• _Your instructions_:
In the listing that follows, the lines starting at the one containing "(352, 401) none" and ending at the one containing "[684,637,749,658] folder) ->" are to be returned exactly, both boundary lines included, and no others.

┌────────

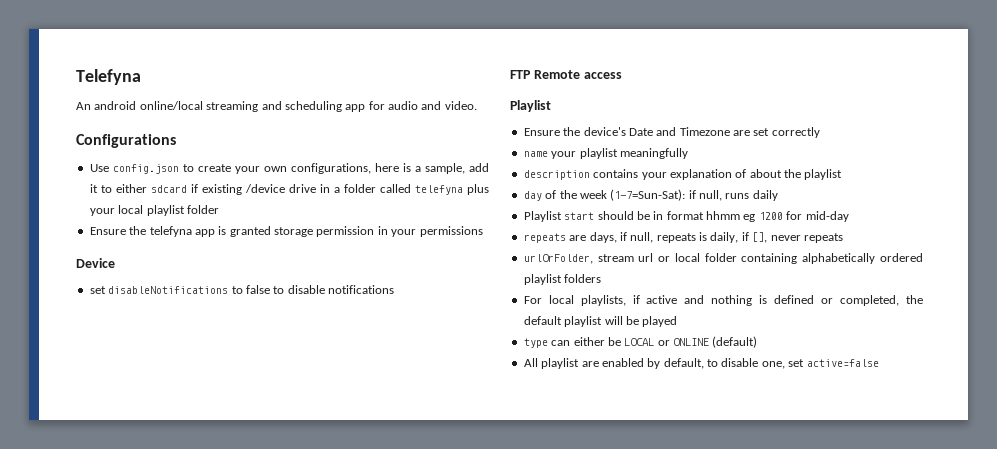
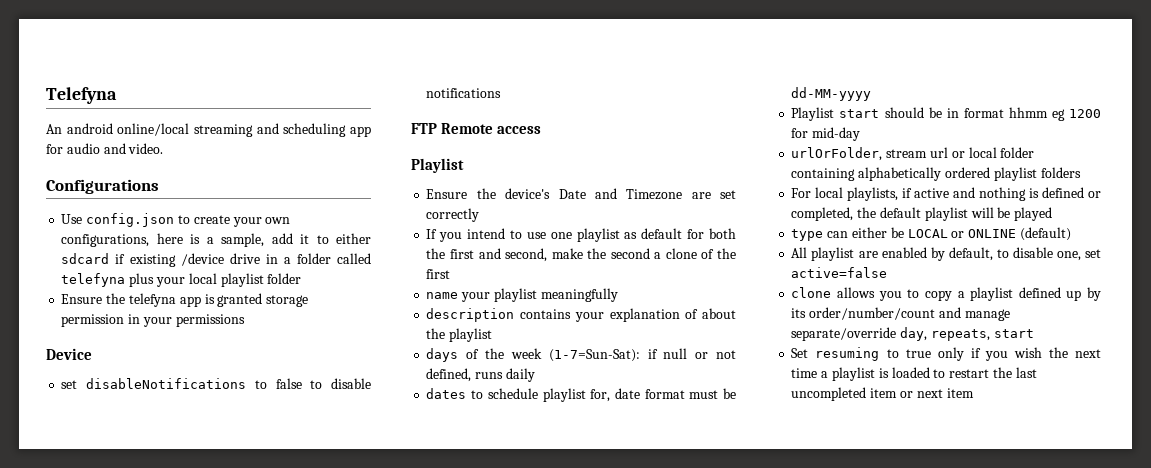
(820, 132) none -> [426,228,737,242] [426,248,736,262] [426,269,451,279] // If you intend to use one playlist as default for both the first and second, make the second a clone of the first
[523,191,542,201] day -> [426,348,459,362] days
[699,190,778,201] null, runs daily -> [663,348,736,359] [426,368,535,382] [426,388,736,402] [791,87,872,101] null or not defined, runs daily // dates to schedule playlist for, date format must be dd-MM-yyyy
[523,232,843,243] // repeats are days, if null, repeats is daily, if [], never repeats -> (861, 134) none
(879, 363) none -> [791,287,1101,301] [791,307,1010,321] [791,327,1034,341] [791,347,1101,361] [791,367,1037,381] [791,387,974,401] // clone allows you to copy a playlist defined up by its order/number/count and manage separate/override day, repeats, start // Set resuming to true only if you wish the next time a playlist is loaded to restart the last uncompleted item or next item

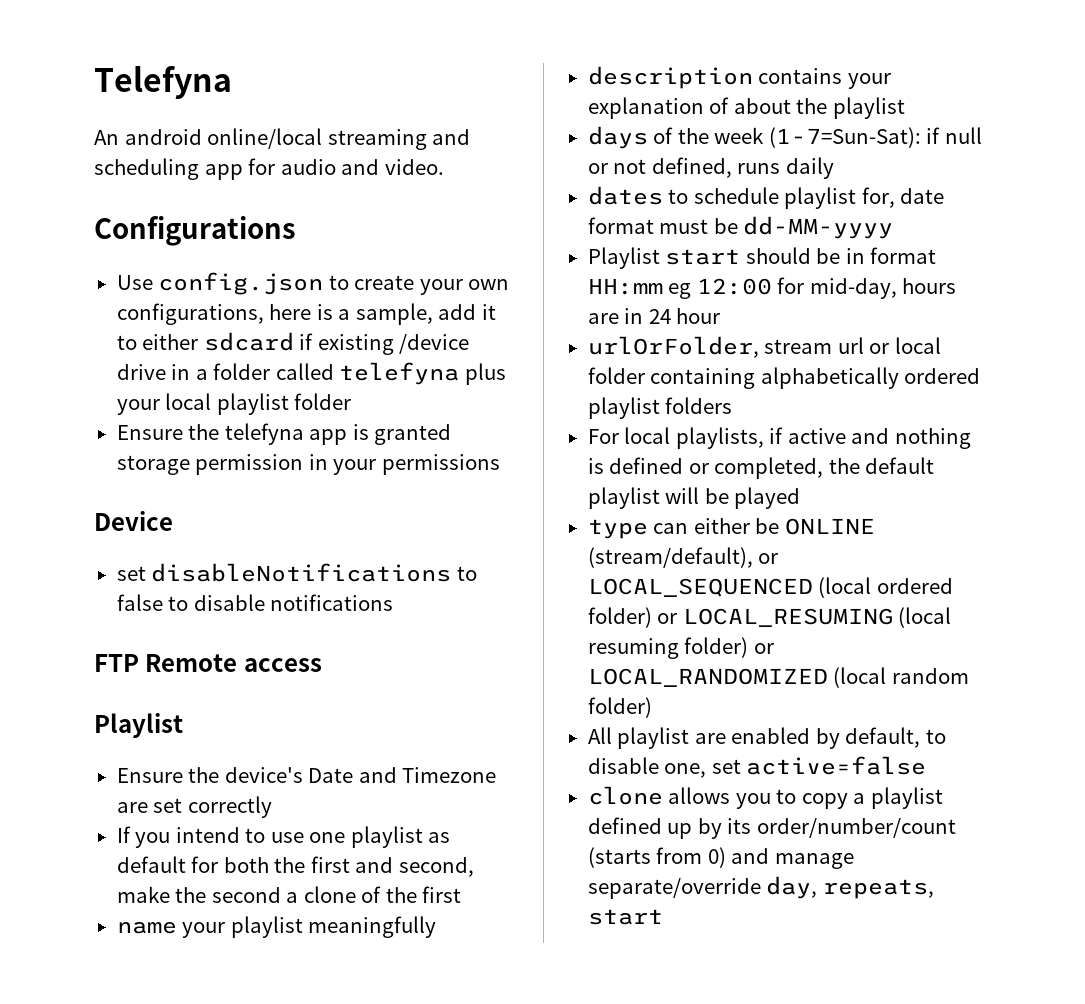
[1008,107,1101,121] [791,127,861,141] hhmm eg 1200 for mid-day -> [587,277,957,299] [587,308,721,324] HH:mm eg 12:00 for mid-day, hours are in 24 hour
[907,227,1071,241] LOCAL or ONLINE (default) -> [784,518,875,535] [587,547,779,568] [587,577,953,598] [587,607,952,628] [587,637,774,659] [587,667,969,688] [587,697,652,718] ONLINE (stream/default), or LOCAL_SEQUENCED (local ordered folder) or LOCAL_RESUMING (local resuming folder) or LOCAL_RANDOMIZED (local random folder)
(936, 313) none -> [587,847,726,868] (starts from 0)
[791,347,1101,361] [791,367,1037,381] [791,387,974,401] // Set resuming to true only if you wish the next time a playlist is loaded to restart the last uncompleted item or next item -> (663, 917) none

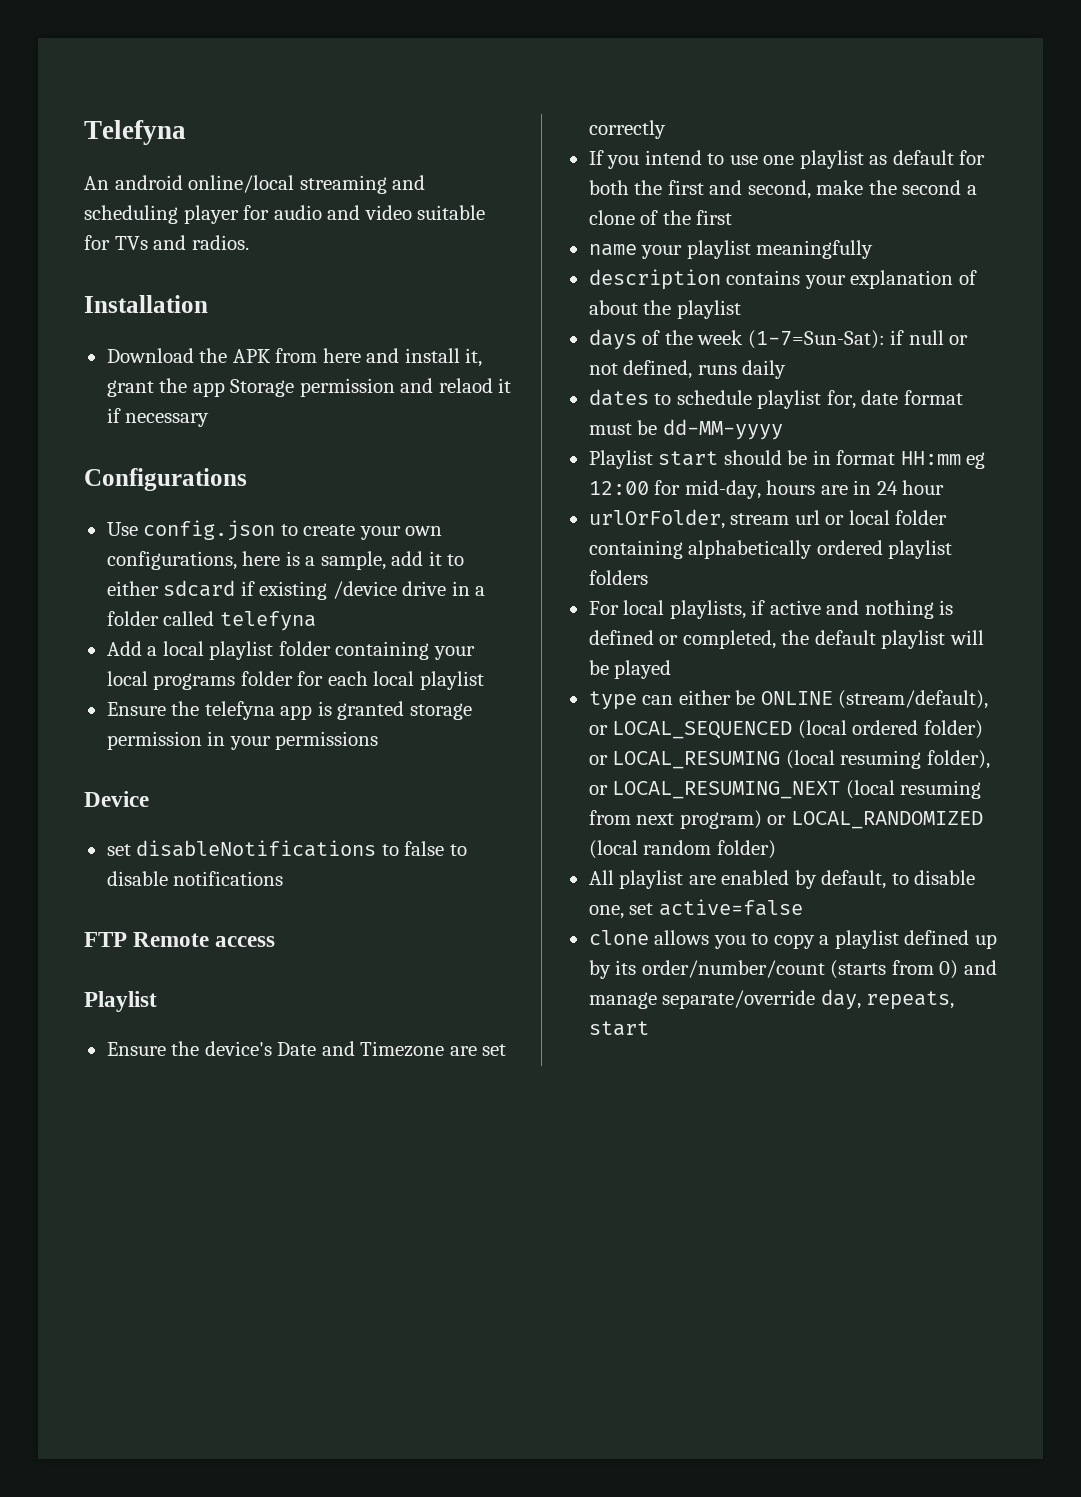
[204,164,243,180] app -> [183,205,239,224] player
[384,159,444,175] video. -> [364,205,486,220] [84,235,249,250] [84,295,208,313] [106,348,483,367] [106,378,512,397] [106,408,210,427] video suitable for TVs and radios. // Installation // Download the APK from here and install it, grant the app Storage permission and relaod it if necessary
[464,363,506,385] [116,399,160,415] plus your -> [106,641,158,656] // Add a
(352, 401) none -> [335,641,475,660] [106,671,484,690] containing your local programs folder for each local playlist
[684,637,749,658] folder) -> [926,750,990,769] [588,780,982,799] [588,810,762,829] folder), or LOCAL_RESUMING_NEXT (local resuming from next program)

└────────
┌────────

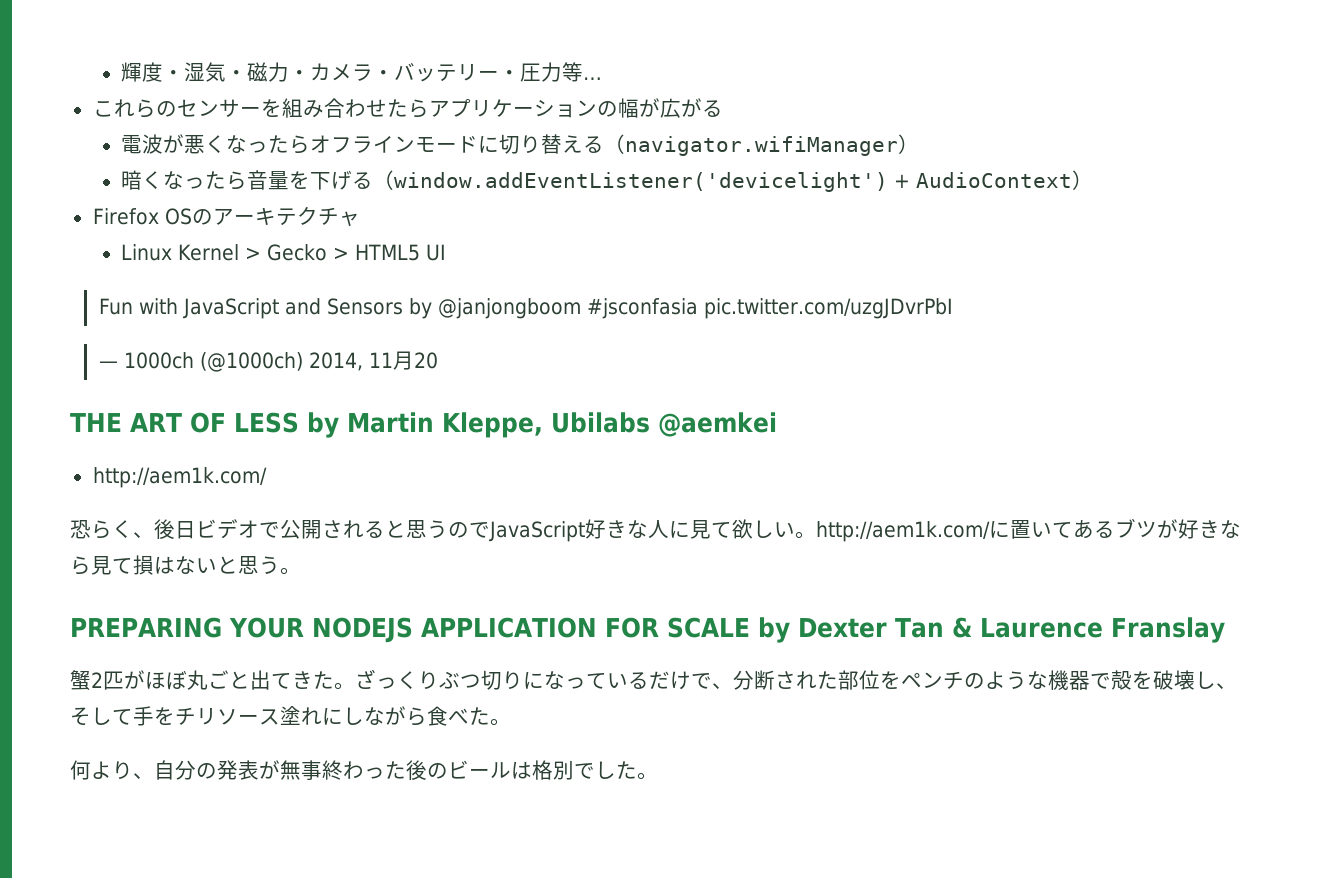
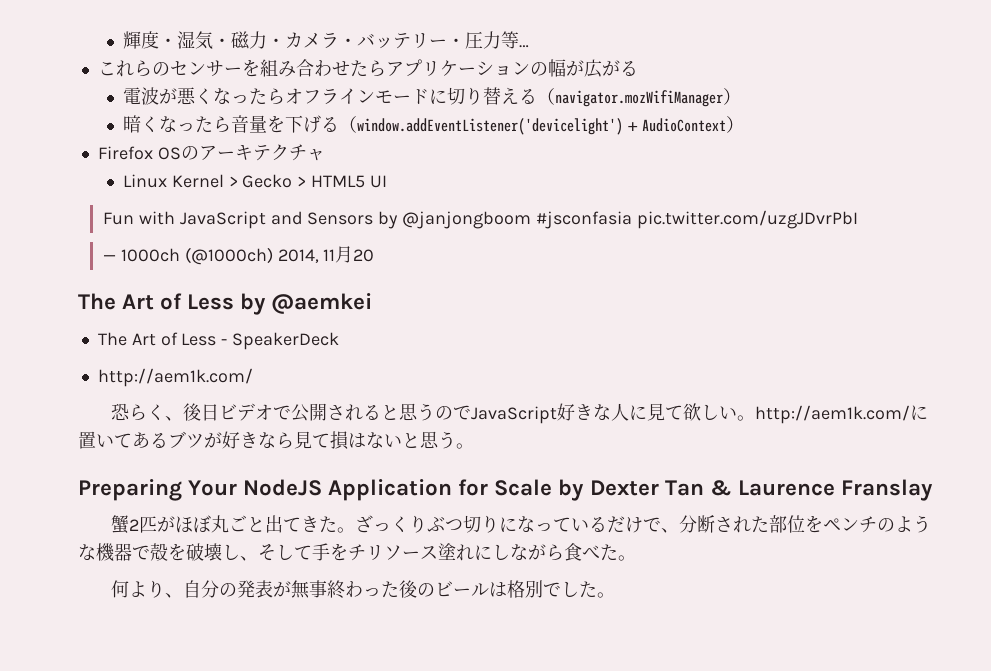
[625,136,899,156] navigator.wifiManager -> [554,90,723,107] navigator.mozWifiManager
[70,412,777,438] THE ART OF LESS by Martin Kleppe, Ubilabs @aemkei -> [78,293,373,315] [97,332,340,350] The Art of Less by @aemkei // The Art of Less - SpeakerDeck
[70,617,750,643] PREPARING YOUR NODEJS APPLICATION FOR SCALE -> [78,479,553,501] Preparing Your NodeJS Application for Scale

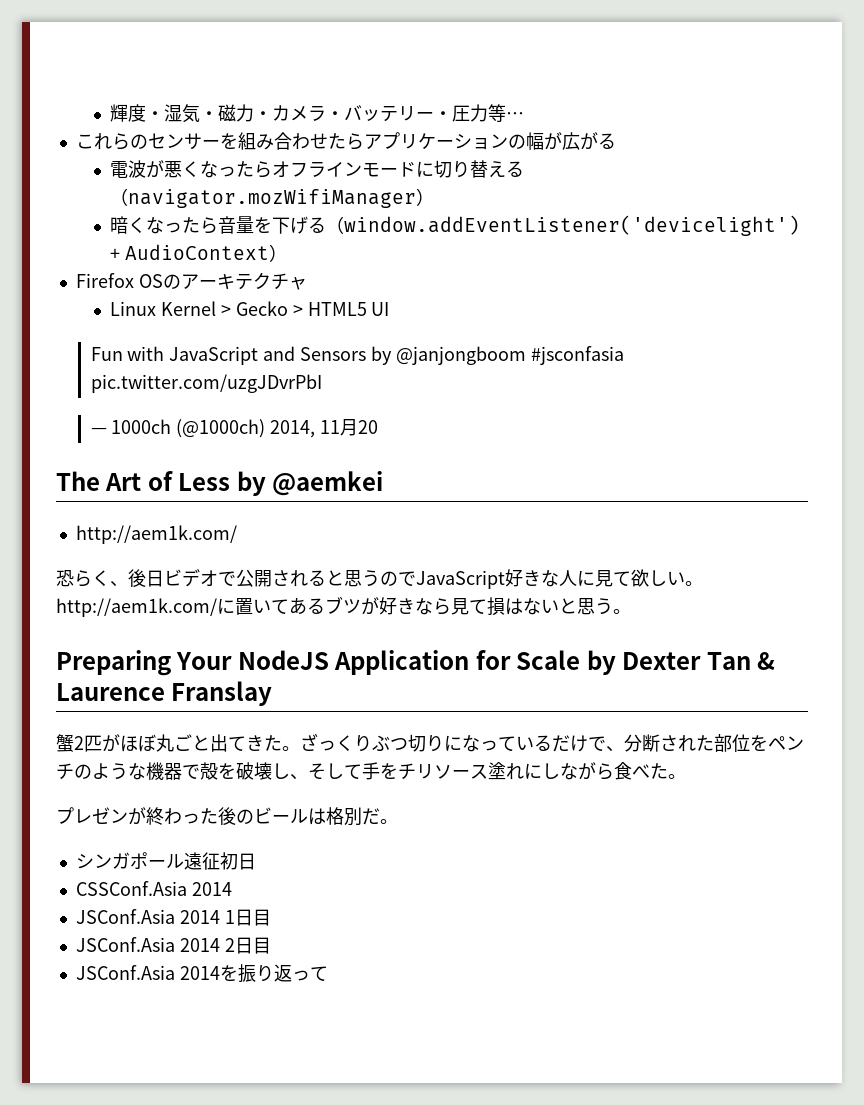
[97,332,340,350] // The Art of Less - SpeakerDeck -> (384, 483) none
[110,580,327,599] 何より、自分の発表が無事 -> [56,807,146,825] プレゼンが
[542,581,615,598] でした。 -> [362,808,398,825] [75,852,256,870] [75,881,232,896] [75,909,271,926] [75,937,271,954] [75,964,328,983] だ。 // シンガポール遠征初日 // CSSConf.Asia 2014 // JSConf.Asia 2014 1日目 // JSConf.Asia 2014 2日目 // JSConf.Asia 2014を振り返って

└────────

• _Task answer_:
(352, 401) none -> [335,641,475,660] [106,671,484,690] containing your local programs folder for each local playlist
[684,637,749,658] folder) -> [926,750,990,769] [588,780,982,799] [588,810,762,829] folder), or LOCAL_RESUMING_NEXT (local resuming from next program)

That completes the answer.